Minha reflexão, contudo, não é sobre a nação, mas sobre a liberdade. No sábado, um amigo comentou no Facebook que não gostou do tom que usei em meu post Complexo de Vira-Lata, e disse que era para eu fazer uma revisão e retirar algumas expressões que ele desaprovou. Respondi que a repetição tinha sido intencional, que não ia atender ao pedido dele e pedi desculpas se o tinha ofendido.
A situação me levou a pensar em um tempo muito ruim: a ditadura militar. Não sei exatamente por quê. O fato é que me lembrei do tempo em que tínhamos medo de escrever e falar. Pensávamos muito antes de abrir a boca em público e censurávamos a nós mesmos antes de colocar palavras no papel.

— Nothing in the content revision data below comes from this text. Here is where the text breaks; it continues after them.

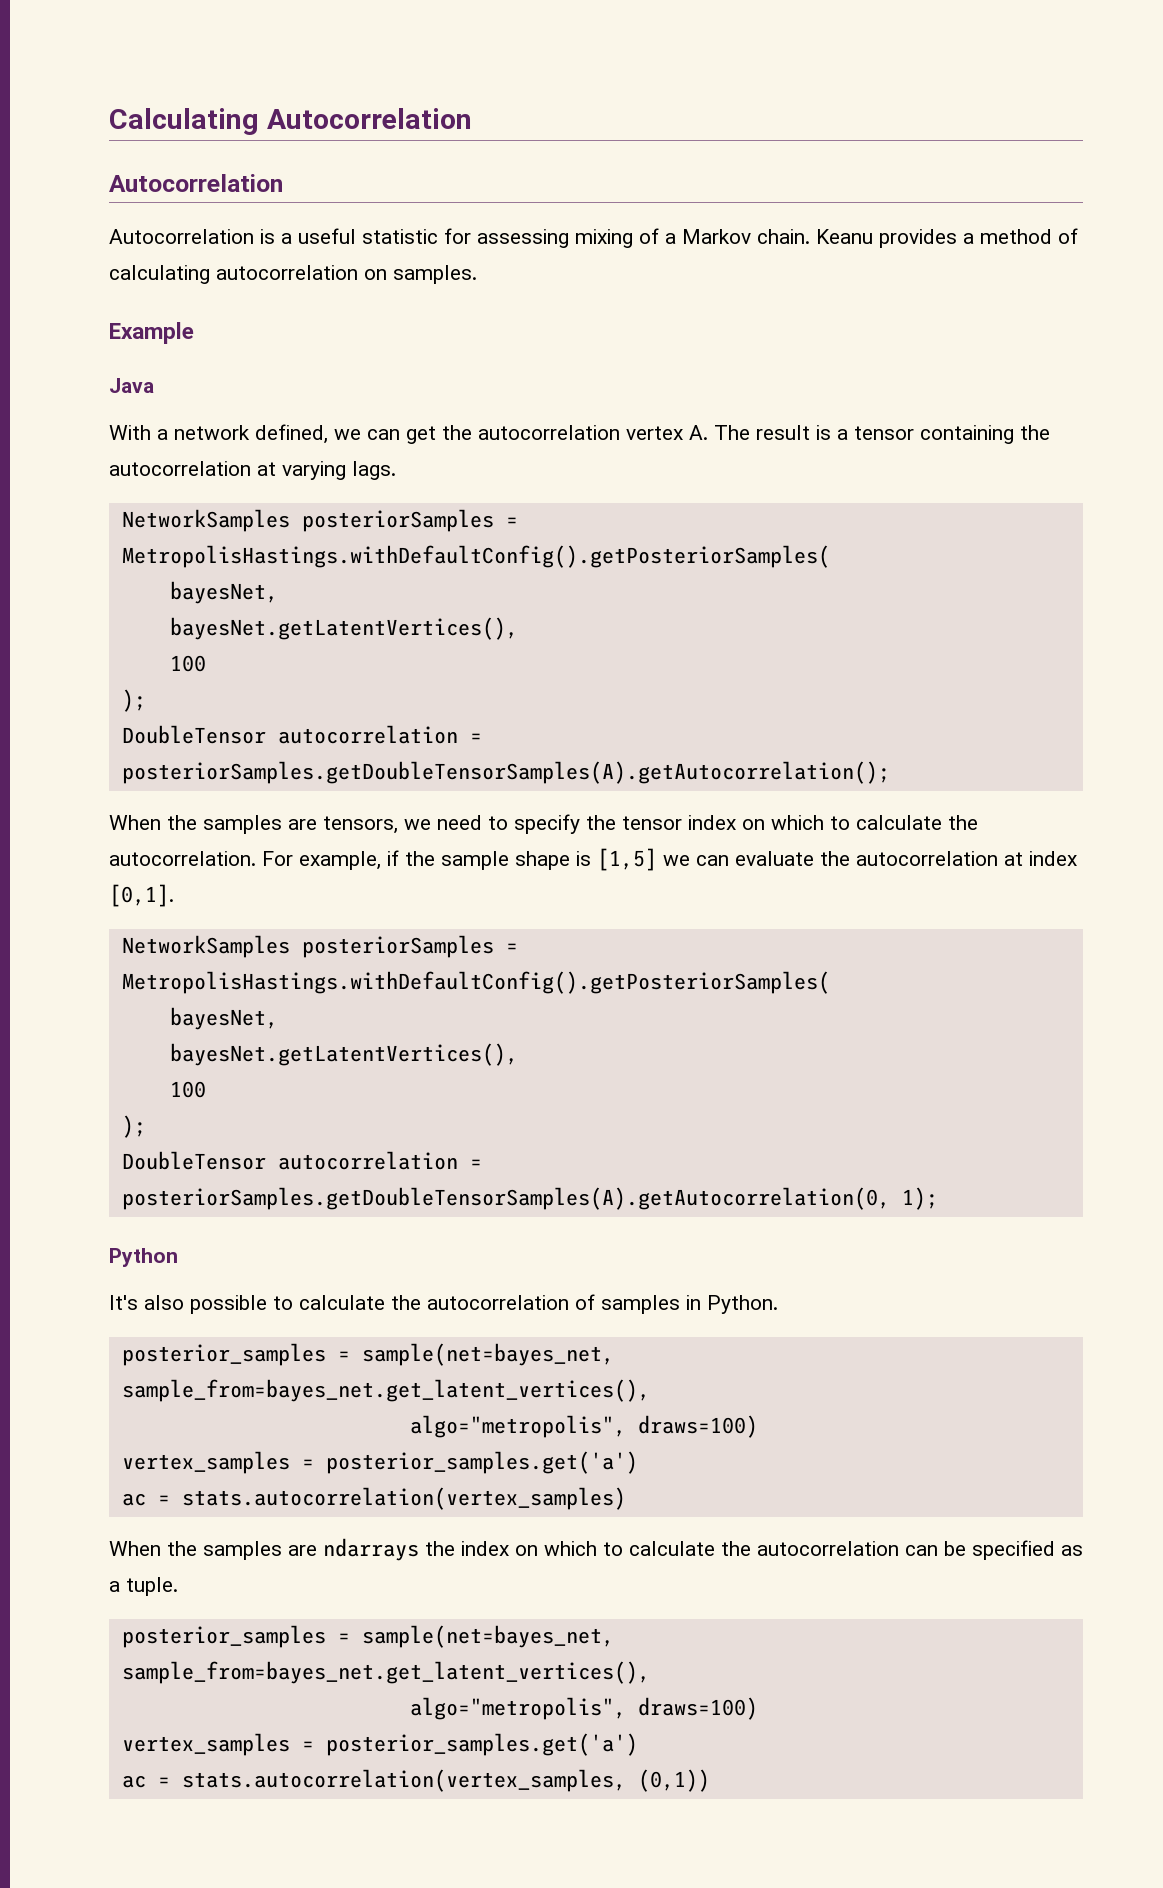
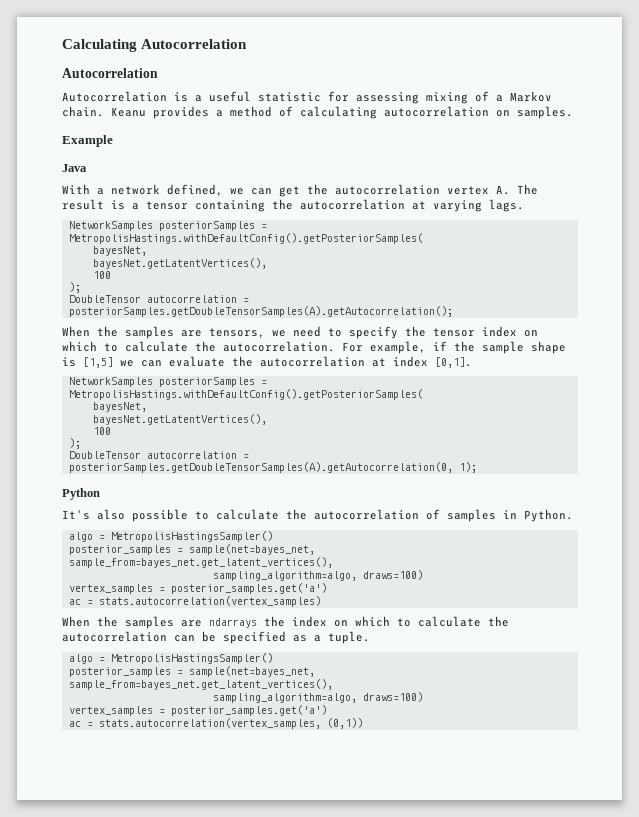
  It's also possible to calculate the autocorrelation of samples in Python.
+ algo = MetropolisHastingsSampler()
  posterior_samples = sample(net=bayes_net, sample_from=bayes_net.get_latent_vertices(),
- algo="metropolis", draws=100)
+ sampling_algorithm=algo, draws=100)
  When the samples are ndarrays the index on which to calculate the autocorrelation can be specified as a tuple.
+ algo = MetropolisHastingsSampler()
  posterior_samples = sample(net=bayes_net, sample_from=bayes_net.get_latent_vertices(),
- algo="metropolis", draws=100)
+ sampling_algorithm=algo, draws=100)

Fui muito traumatizada pela ditadura. Houve uma ruptura muito grande na minha vida. Antes de 64, jamais tinha ouvido meus pais me recomendarem para guardar um segredo. Depois, eles repetiam sempre que não podia falar, nem com os coleguinhas do colégio, sobre qualquer informação, mínima que fosse, relacionada ao paradeiro do meu tio Armando e de algumas outras pessoas que foram perseguidas na época. Não podia nem falar que tio Armando não estava no Brasil. Essa auto-vigilância me deixava em estado de constante alerta e muito medo, com apenas sete anos de idade. O sentimento me assombrou até o final da ditadura, e continuou por um bom tempo depois que ela acabou.
Em 1975, quando entrei na UnB, as turmas eram acompanhadas pelos “olheiros”. Alunos de mentirinha que delatavam os “rebeldes”, que podiam ser presos e torturados. A gente identificava os olheiros de longe: carregavam um volume da Barsa como disfarce. Já viu algum aluno ir para a aula com um volume de uma enciclopédia? Acho que eles queriam ser identificados, era uma forma de repressão, de nos impedir de manifestar o pensamento.

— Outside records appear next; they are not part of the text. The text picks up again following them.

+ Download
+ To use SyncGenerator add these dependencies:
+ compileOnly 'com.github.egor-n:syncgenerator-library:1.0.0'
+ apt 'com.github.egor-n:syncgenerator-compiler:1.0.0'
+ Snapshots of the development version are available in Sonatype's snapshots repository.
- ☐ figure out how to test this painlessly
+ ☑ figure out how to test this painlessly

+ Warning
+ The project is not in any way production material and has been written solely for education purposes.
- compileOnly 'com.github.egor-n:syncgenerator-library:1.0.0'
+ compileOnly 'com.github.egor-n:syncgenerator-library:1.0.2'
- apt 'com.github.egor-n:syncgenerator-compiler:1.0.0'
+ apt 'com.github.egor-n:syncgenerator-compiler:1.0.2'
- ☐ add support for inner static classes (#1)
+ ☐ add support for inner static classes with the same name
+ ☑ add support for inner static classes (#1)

Estava grávida do Serginho quando veio a abertura. Nem acreditamos! Tio Armando ia voltar para casa! A chegada dele foi um dos momentos mais emocionantes de minha vida. Alegria imensa, carregada com a pesada tristeza da morte do filho mais velho do tio Armando e de um dos irmãos dele, meu amado tio Anfrido. Tio Armando e tia Filó pagaram um preço altíssimo por causa da ideologia dele. Um dos homens mais pacíficos e honestos de que já tive notícia. E eu continuei com medo. Não sentia que a liberdade abrira as asas sobre mim. A mente não passa a informação imediatamente para os sentimentos.
Levei muitos anos para conquistar a coragem de falar o que penso, sem medo de ser presa. Até mesmo para conseguir lidar, sem inquietações, com divergências de pensamento como a do meu amigo quanto ao meu post.
Alcancei, todavia, o dia em que a liberdade abriu as asas sobre mim. Ainda não consigo me sentir à vontade em manifestações públicas, em reuniões de debates acirrados. Creio, entretanto, que isso é uma característica de minha personalidade e não mais o medo de ser perseguida ou presa. Consigo, no entanto, colocar minhas ideias em palavras, aceitar que alguém discorda de mim e deixar, assim mesmo, o registro por ali.
Entretanto, lá bem no fundo, há um traço de inquietação: e se um dia voltar a ditadura e tudo isso que escrevi permanecer registrado na internet? Afasto o pensamento e me lembro de que a liberdade abriu as asas sobre nós. E me forço a pensar que elas não serão mais, nunca mais, recolhidas!
E que você continue falando o que pensa! Imagine só, te conheço a minha vida inteira e não tinha a menor idéia disso tudo!
Muito bem escrito!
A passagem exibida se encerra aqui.